■ Task directions:
A word-for-word reproduction of the data below is needed, with no pictures in it.

■ Raw data:
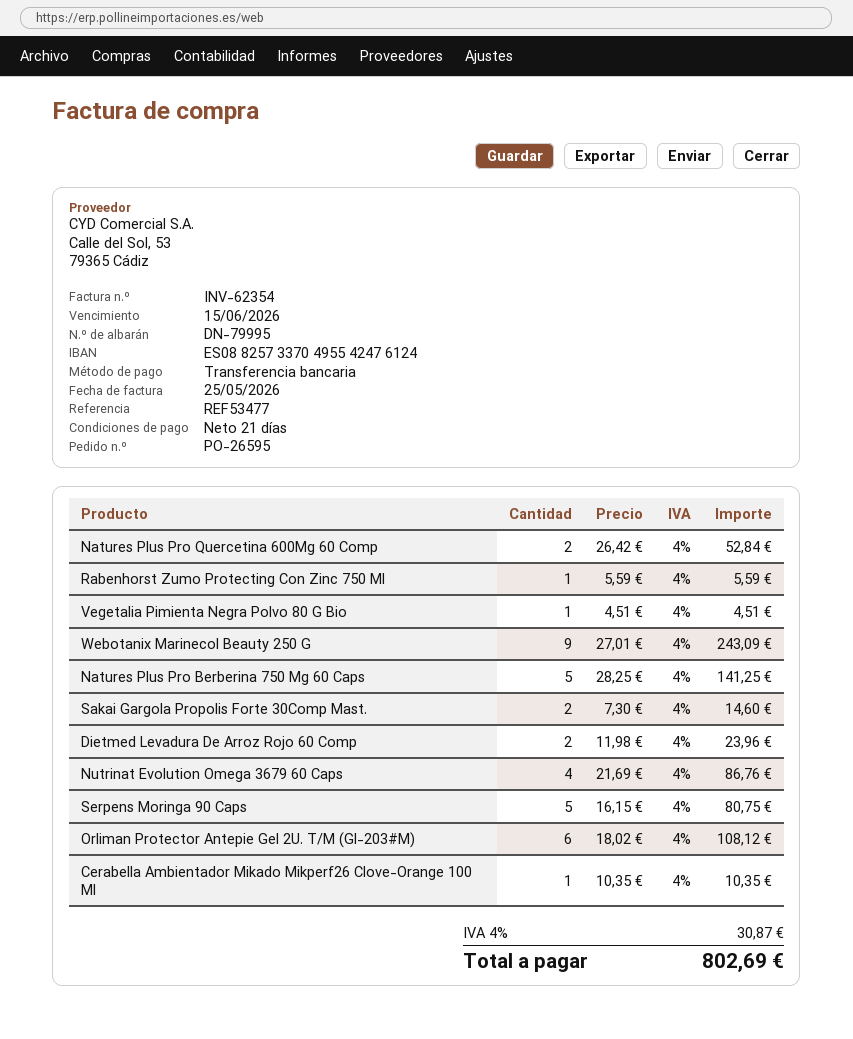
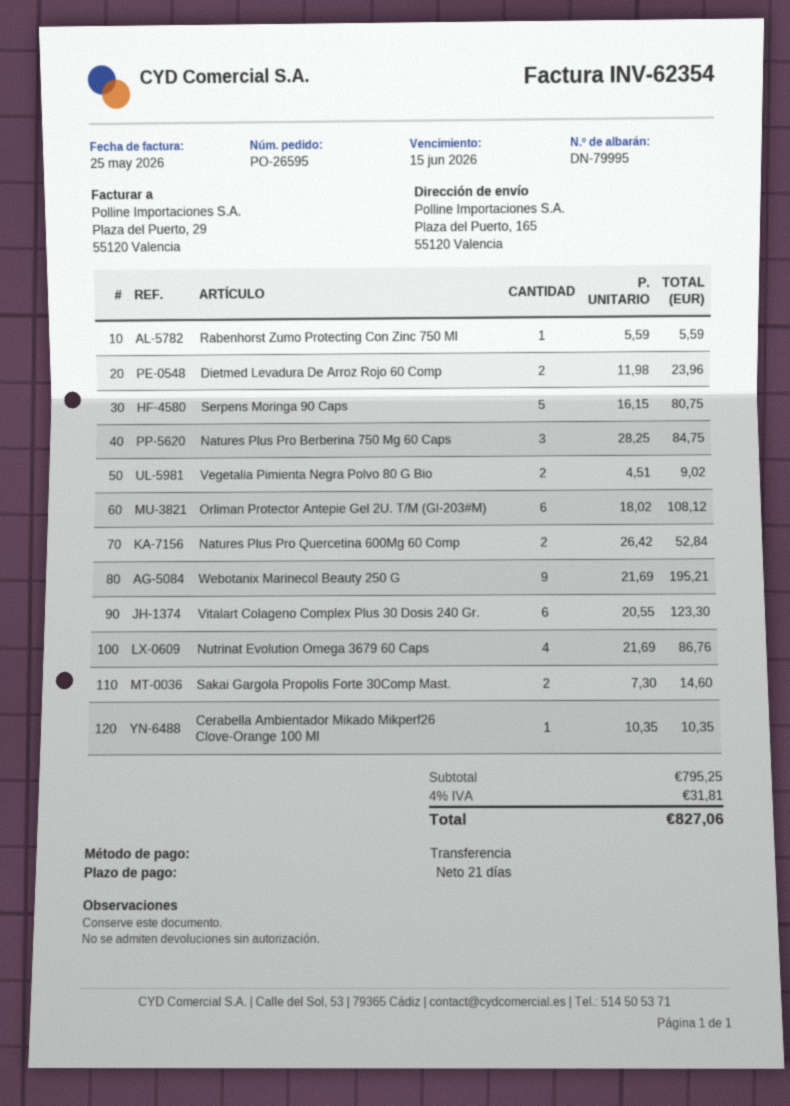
Vegetalia Pimienta Negra Polvo 80 G Bio: 1 x 4.51 = 4.51 -> 2 x 4.51 = 9.02
Webotanix Marinecol Beauty 250 G: 9 x 27.01 = 243.09 -> 9 x 21.69 = 195.21
Natures Plus Pro Berberina 750 Mg 60 Caps: 5 x 28.25 = 141.25 -> 3 x 28.25 = 84.75
Vitalart Colageno Complex Plus 30 Dosis 240 Gr.: none -> 6 x 20.55 = 123.30
tax: 4% = 30.87 -> 4% = 31.81
total: 802.69 -> 827.06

■ Result below:
Vegetalia Pimienta Negra Polvo 80 G Bio: 1 x 4.51 = 4.51 -> 2 x 4.51 = 9.02
Webotanix Marinecol Beauty 250 G: 9 x 27.01 = 243.09 -> 9 x 21.69 = 195.21
Natures Plus Pro Berberina 750 Mg 60 Caps: 5 x 28.25 = 141.25 -> 3 x 28.25 = 84.75
Vitalart Colageno Complex Plus 30 Dosis 240 Gr.: none -> 6 x 20.55 = 123.30
tax: 4% = 30.87 -> 4% = 31.81
total: 802.69 -> 827.06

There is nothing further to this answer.